Dans cet esprit des actions de l'Etablissement public, il est bon de rappeler que le Monde combattant est très attaché à ses Services départementaux, carrefours privilégiés de rencontres entre les Anciens combattants et les Victimes de guerre et dont le souci, permanent, est celui de la proximité et de la qualité du service assuré dans le cadre des missions qui sont les leurs : Reconnaissance et réparation, Solidarité, transmission de la Mémoire et gestion de l'Œuvre Nationale du Bleuet de France, agissant en faveur de l'ensemble des Anciens combattants et des Victimes de guerre.

 

Héritiers de tout un patrimoine, fait de valeurs civiques et patriotiques, nous avons, nous, pupilles de la Nation, la responsabilité de témoigner et de manifester, expressément, notre attachement à ces valeurs.

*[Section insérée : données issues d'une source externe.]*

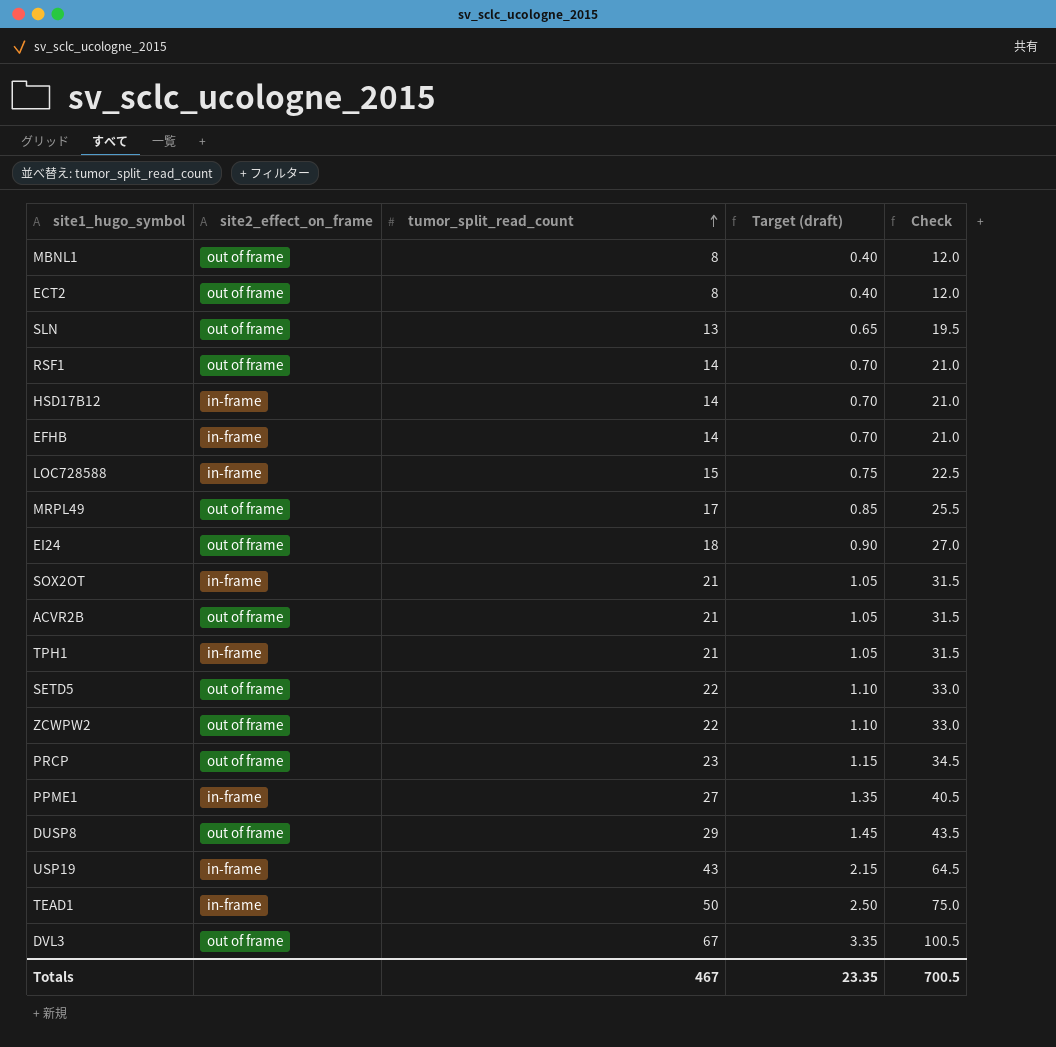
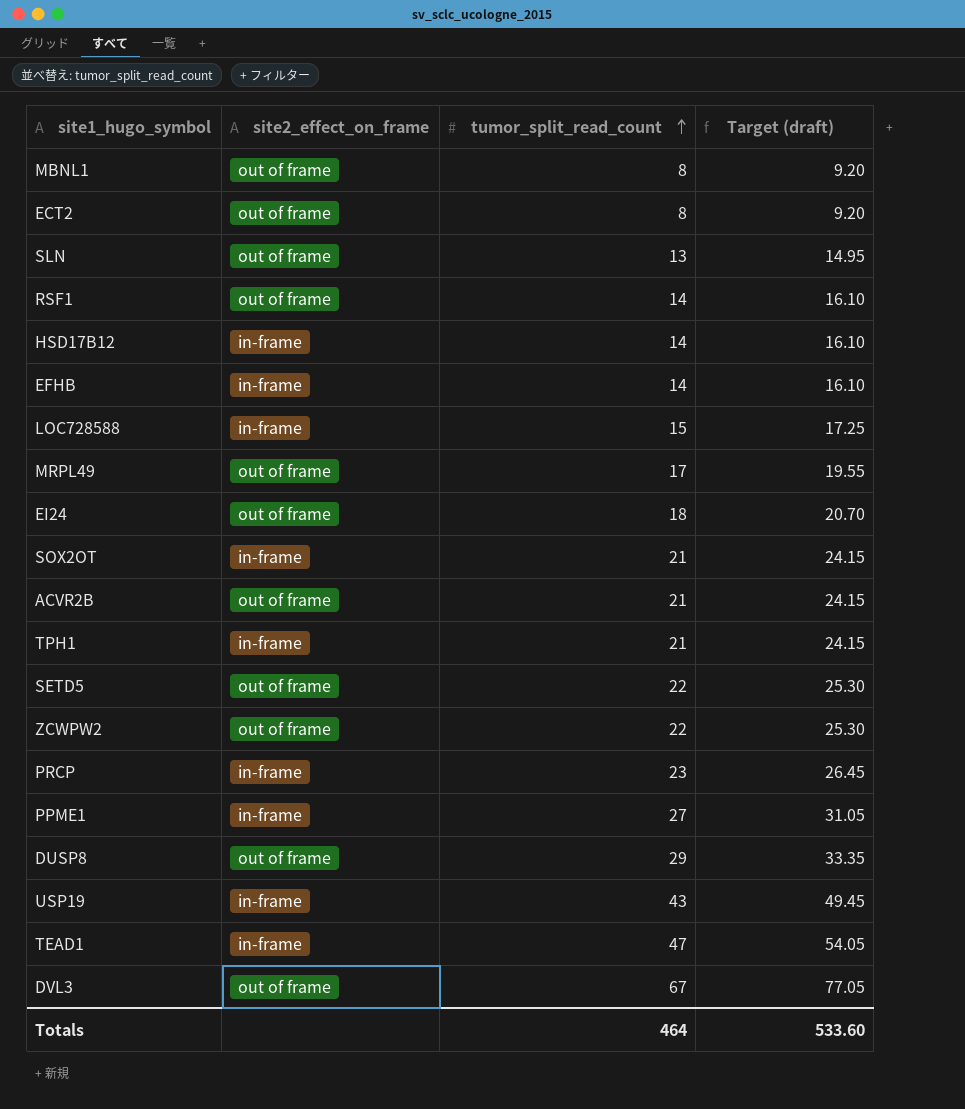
column Check | formula: [tumor_split_read_count] * 1.5 -> none
column Target (draft) | formula: [tumor_split_read_count] * 0.05 -> [tumor_split_read_count] * 1.15
PRCP | site2_effect_on_frame: out of frame -> in-frame
TEAD1 | tumor_split_read_count: 50 -> 47
Totals | tumor_split_read_count: 467 -> 464
Totals | Target (draft): 23.35 -> 533.60

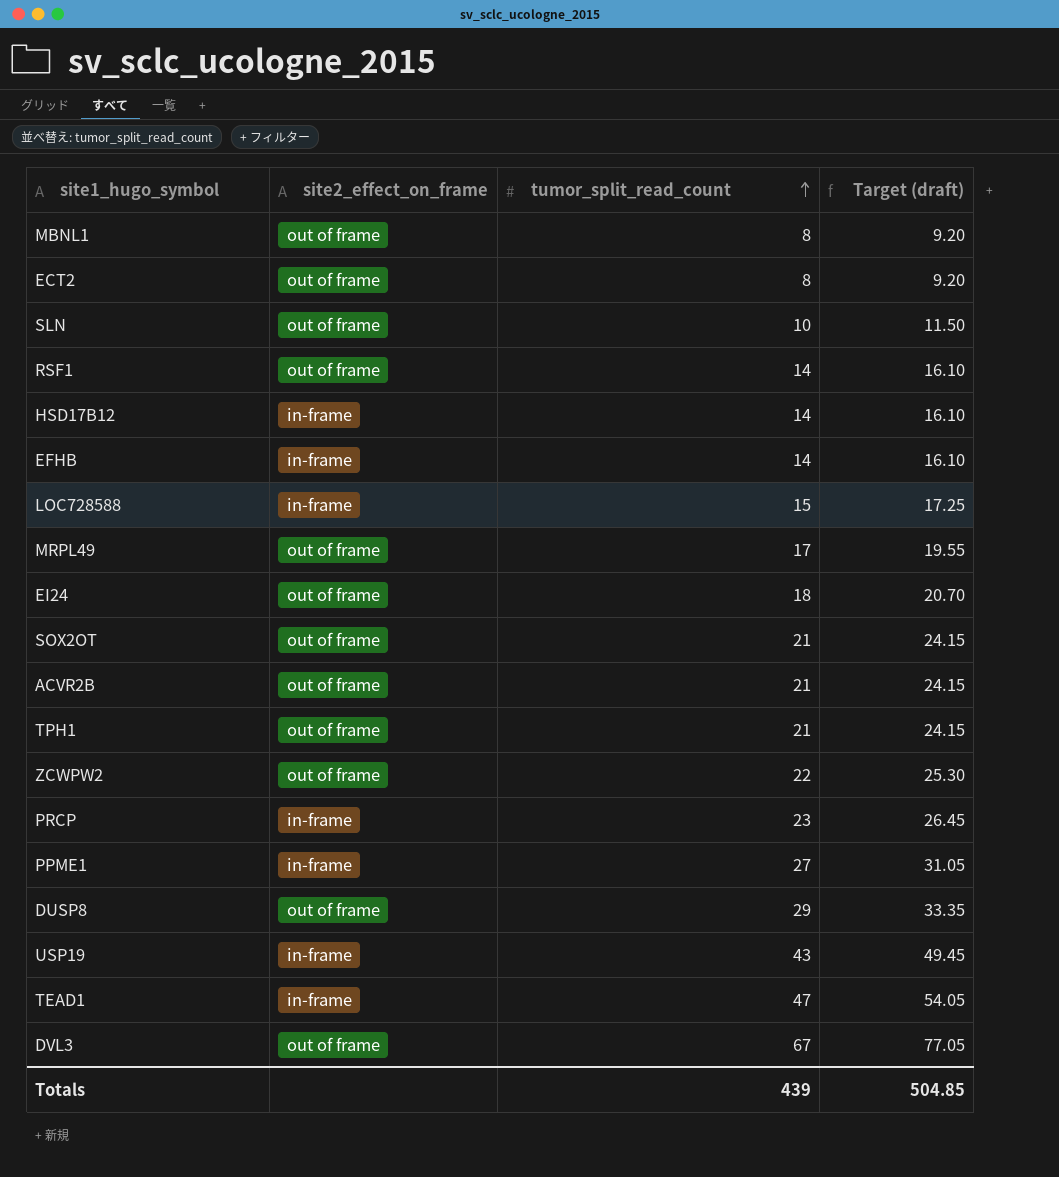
row SETD5: out of frame | 22 | 25.30 -> none
SLN | tumor_split_read_count: 13 -> 10
SLN | Target (draft): 14.95 -> 11.50
SOX2OT | site2_effect_on_frame: in-frame -> out of frame
TPH1 | site2_effect_on_frame: in-frame -> out of frame
Totals | tumor_split_read_count: 464 -> 439
Totals | Target (draft): 533.60 -> 504.85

La Nation, tout entière, ne doit pas oublier et doit pouvoir en mesurer le prix, un prix fait de sang et de larmes.

 

Par des gestes commémoratifs répétés que nous accomplissons, nous témoignons, devant l'opinion publique, de notre attachement, indéfectible, à la mémoire de nos chers disparus.

 

Leur souvenir doit être vivant. La parenté spirituelle qui unit, depuis des décennies, leurs "Fils et leurs Filles", nous fait communier aux mêmes finalités morales et nous renforce dans notre action de témoignage, afin que soit transmis, aux générations successives, le flambeau du Souvenir et de la Reconnaissance.